━━━━━ SOURCE INFORMATION ━━━━━

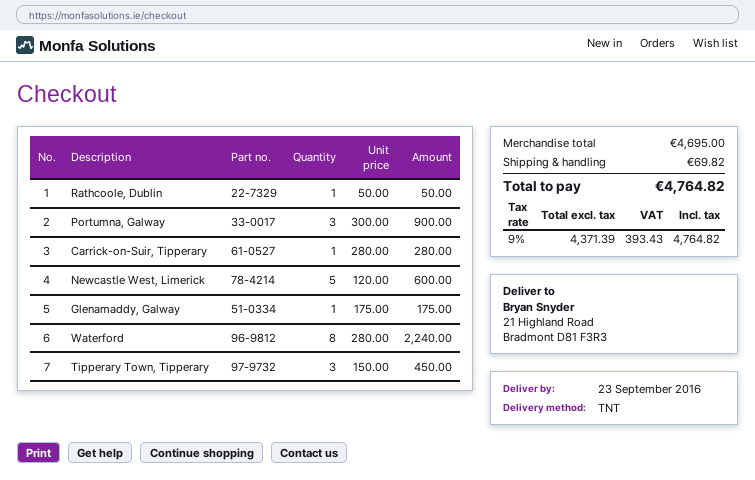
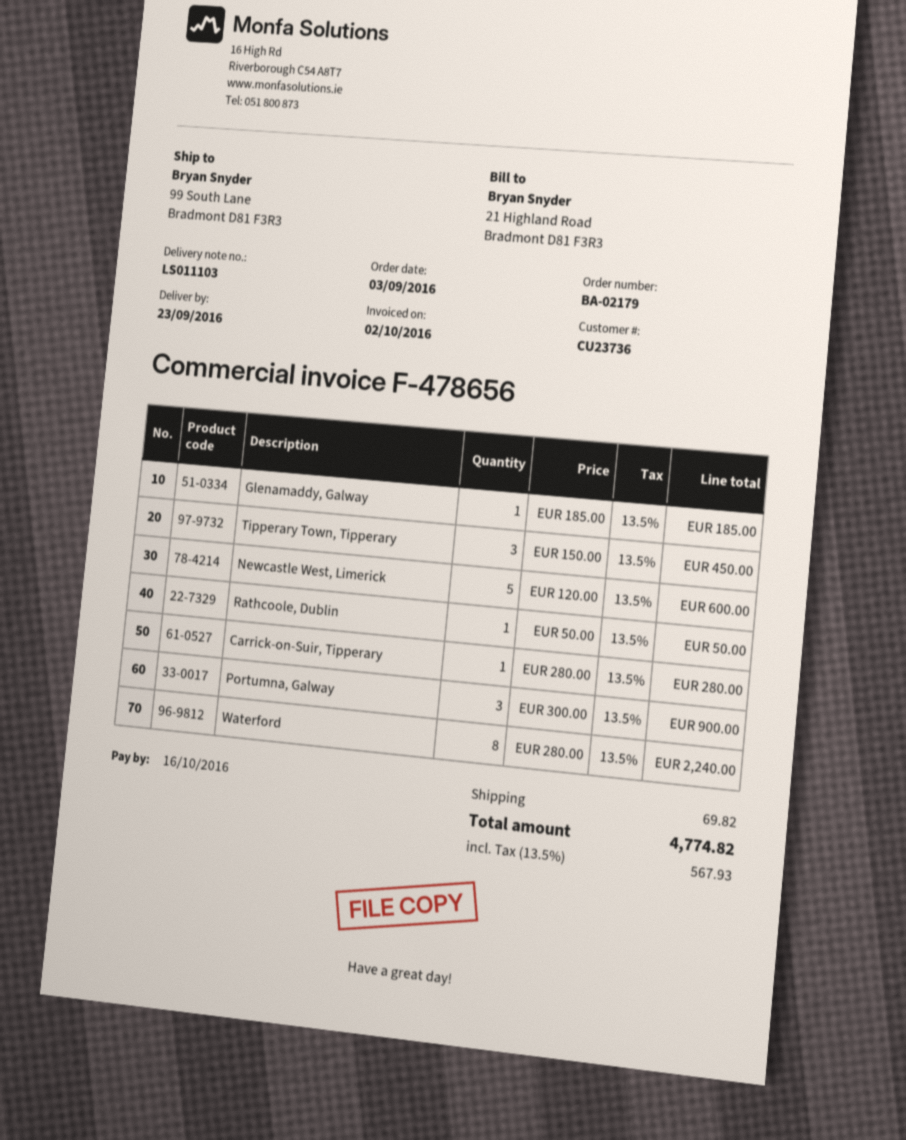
ship to: 21 Highland Road, Bradmont D81 F3R3 -> 99 South Lane, Bradmont D81 F3R3
Glenamaddy, Galway: 1 x 175.00 = 175.00 -> 1 x 185.00 = 185.00
tax: 9% = 393.43 -> 13.5% = 567.93
total: 4764.82 -> 4774.82

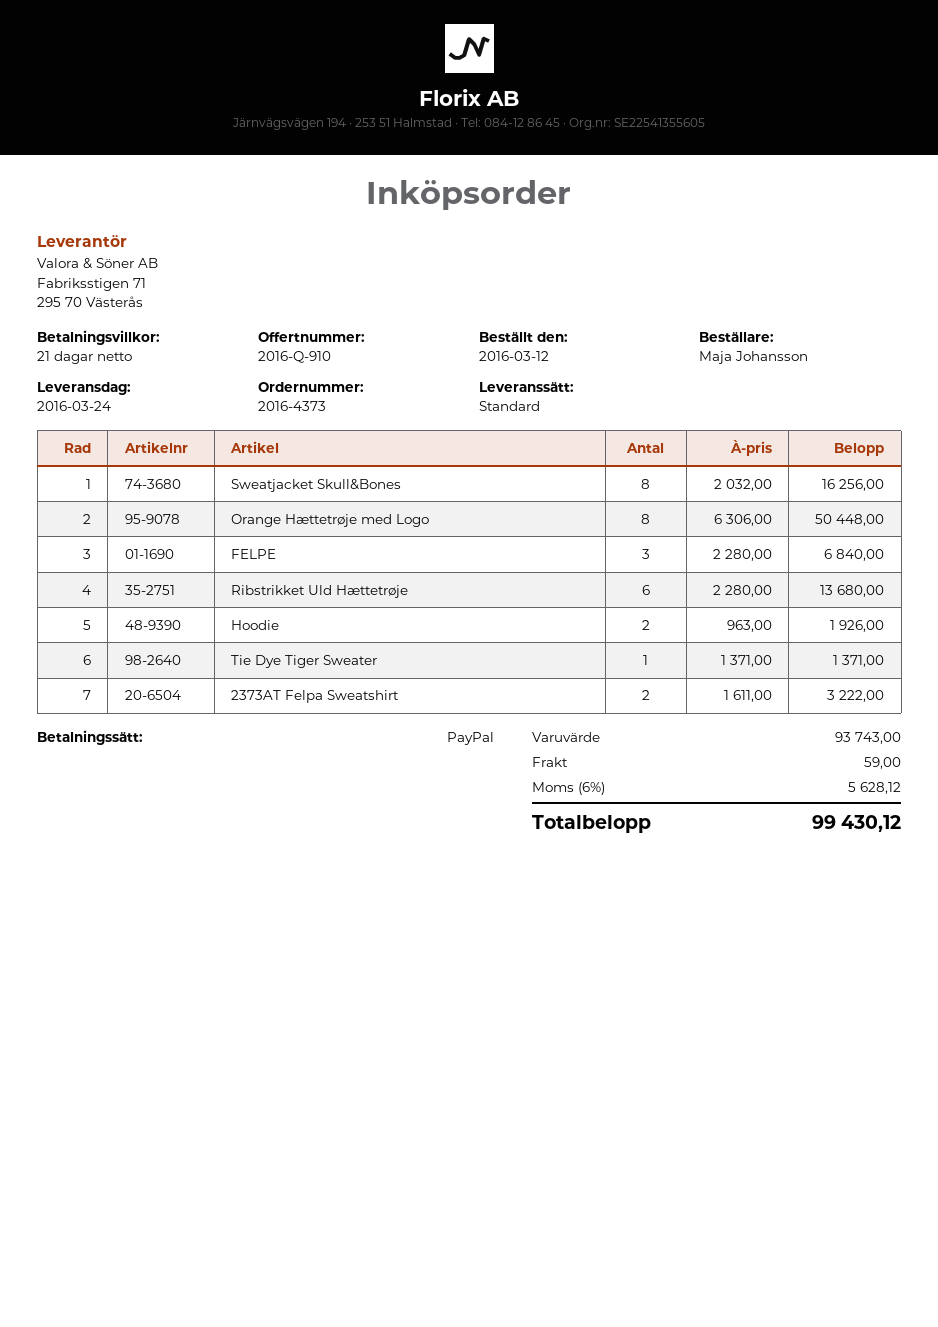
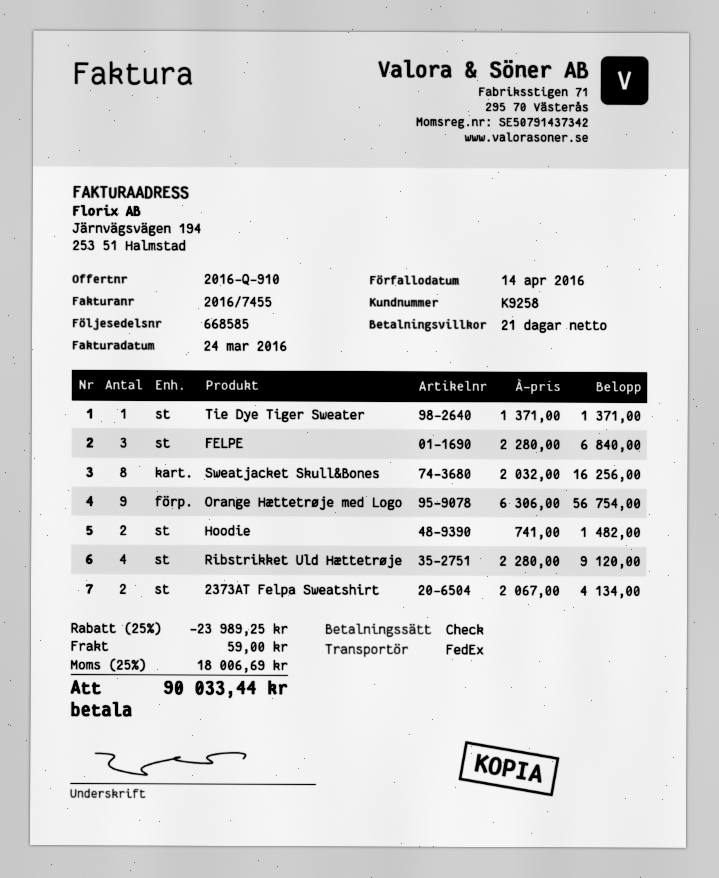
payment method: PayPal -> cheque
shipping method: standard -> FedEx
Orange Hættetrøje med Logo: 8 x 6306.00 = 50448.00 -> 9 x 6306.00 = 56754.00
Ribstrikket Uld Hættetrøje: 6 x 2280.00 = 13680.00 -> 4 x 2280.00 = 9120.00
Hoodie: 2 x 963.00 = 1926.00 -> 2 x 741.00 = 1482.00
2373AT Felpa Sweatshirt: 2 x 1611.00 = 3222.00 -> 2 x 2067.00 = 4134.00
discount: none -> 25% = 23989.25
tax: 6% = 5628.12 -> 25% = 18006.69
total: 99430.12 -> 90033.44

━━━━━

### HOW TO COMPLETE THIS TASK
A verbatim copy of the entries, stripped of pictures, should be produced.

### SOLUTION TO THIS EXERCISE
ship to: 21 Highland Road, Bradmont D81 F3R3 -> 99 South Lane, Bradmont D81 F3R3
Glenamaddy, Galway: 1 x 175.00 = 175.00 -> 1 x 185.00 = 185.00
tax: 9% = 393.43 -> 13.5% = 567.93
total: 4764.82 -> 4774.82

payment method: PayPal -> cheque
shipping method: standard -> FedEx
Orange Hættetrøje med Logo: 8 x 6306.00 = 50448.00 -> 9 x 6306.00 = 56754.00
Ribstrikket Uld Hættetrøje: 6 x 2280.00 = 13680.00 -> 4 x 2280.00 = 9120.00
Hoodie: 2 x 963.00 = 1926.00 -> 2 x 741.00 = 1482.00
2373AT Felpa Sweatshirt: 2 x 1611.00 = 3222.00 -> 2 x 2067.00 = 4134.00
discount: none -> 25% = 23989.25
tax: 6% = 5628.12 -> 25% = 18006.69
total: 99430.12 -> 90033.44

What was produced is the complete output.